Стайлз посмотрел на него как-то странно и вдруг протянул руку, осторожно касаясь щеки, словно сквозь прутья железной клетки пытаясь приласкать оскаленную морду волка.
Дерек отдернулся. Он ждал ответа. Знал, что нельзя так давить, что рано, что вообще – этого делать нельзя никогда, и рецидивы, они такие, приходят, когда их совсем не ждешь...
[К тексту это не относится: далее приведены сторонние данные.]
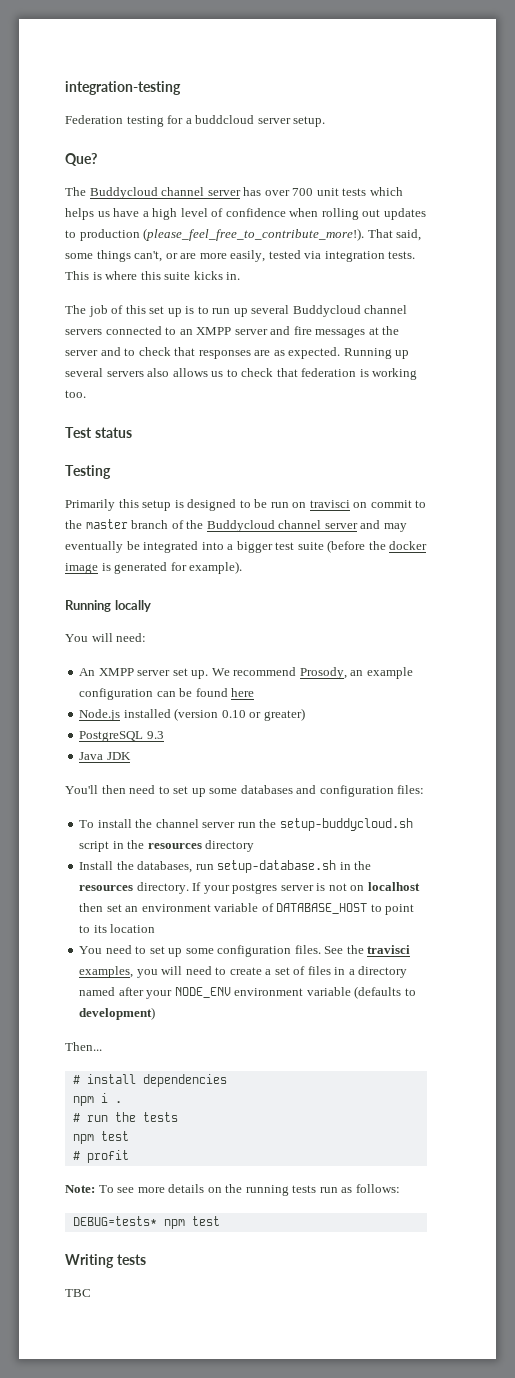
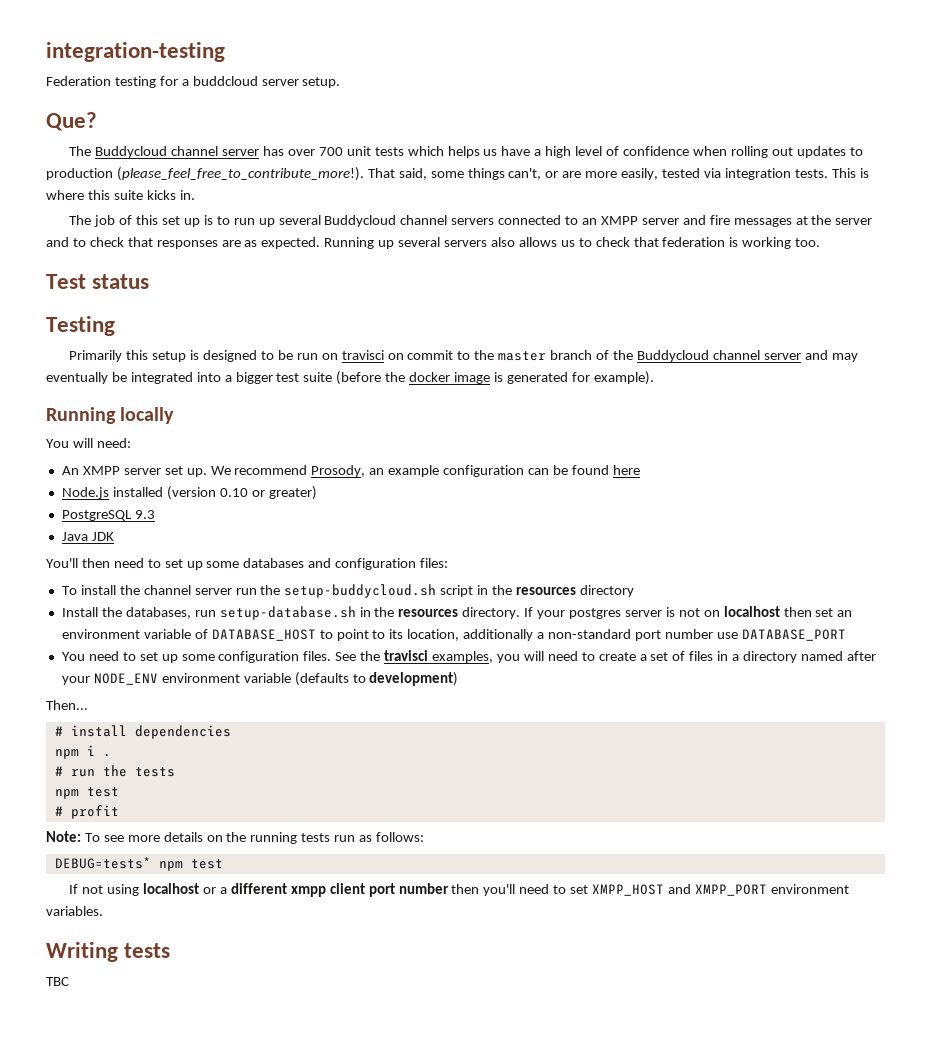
[110,924,156,933] location -> [407,629,846,641] location, additionally a non-standard port number use DATABASE_PORT
(220, 1221) none -> [69,883,849,897] [46,906,103,916] // If not using localhost or a different xmpp client port number then you'll need to set XMPP_HOST and XMPP_PORT environment variables.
И Стайлз, интуитивно верно решив промолчать, так ничего ему тогда и не ответил. Любые слова – правда и спасительная неправда – прозвучали бы неестественно, когда они, снова оказавшись вместе запертые уже не в поднебесном замке, а в уединении диких лесов, вернулись к тому, с чего начали. Присутствовала и неловкость, и боязнь сказать что-то не так, не то, не к месту. И главное, секс. Дерек не знал, как подступиться к телу своего парня, изученного вдоль и поперек, которого теперь будто едва знал. И даже прикасаться грязно не особо хотелось. Хотелось тихо сидеть на террасе, медленно пить рубиновое вино и говорить.
Они говорили.
Дерек, сам не зная как отказавшись от всех тем, которые казались опасными – а их было много, много – выбрал единственно верную. Рассказывал молчаливому, но внимательному Стайлзу о машинах. О том, как разнятся между собой, например, лаковые покрытия красного цвета. И если красный испанский на солнце всегда отливал чем-то оранжевым, то красный калифорнийский давал даже в закатных лучах чистый алый цвет.
И как он навсегда влюбился в оппозитный двигатель, звучащий для чувствительных ушей волка истинной музыкой, когда ему пригнали откуда-то “японца”.
И что коробка-автомат сущее зло, и никогда не выстоит против механики...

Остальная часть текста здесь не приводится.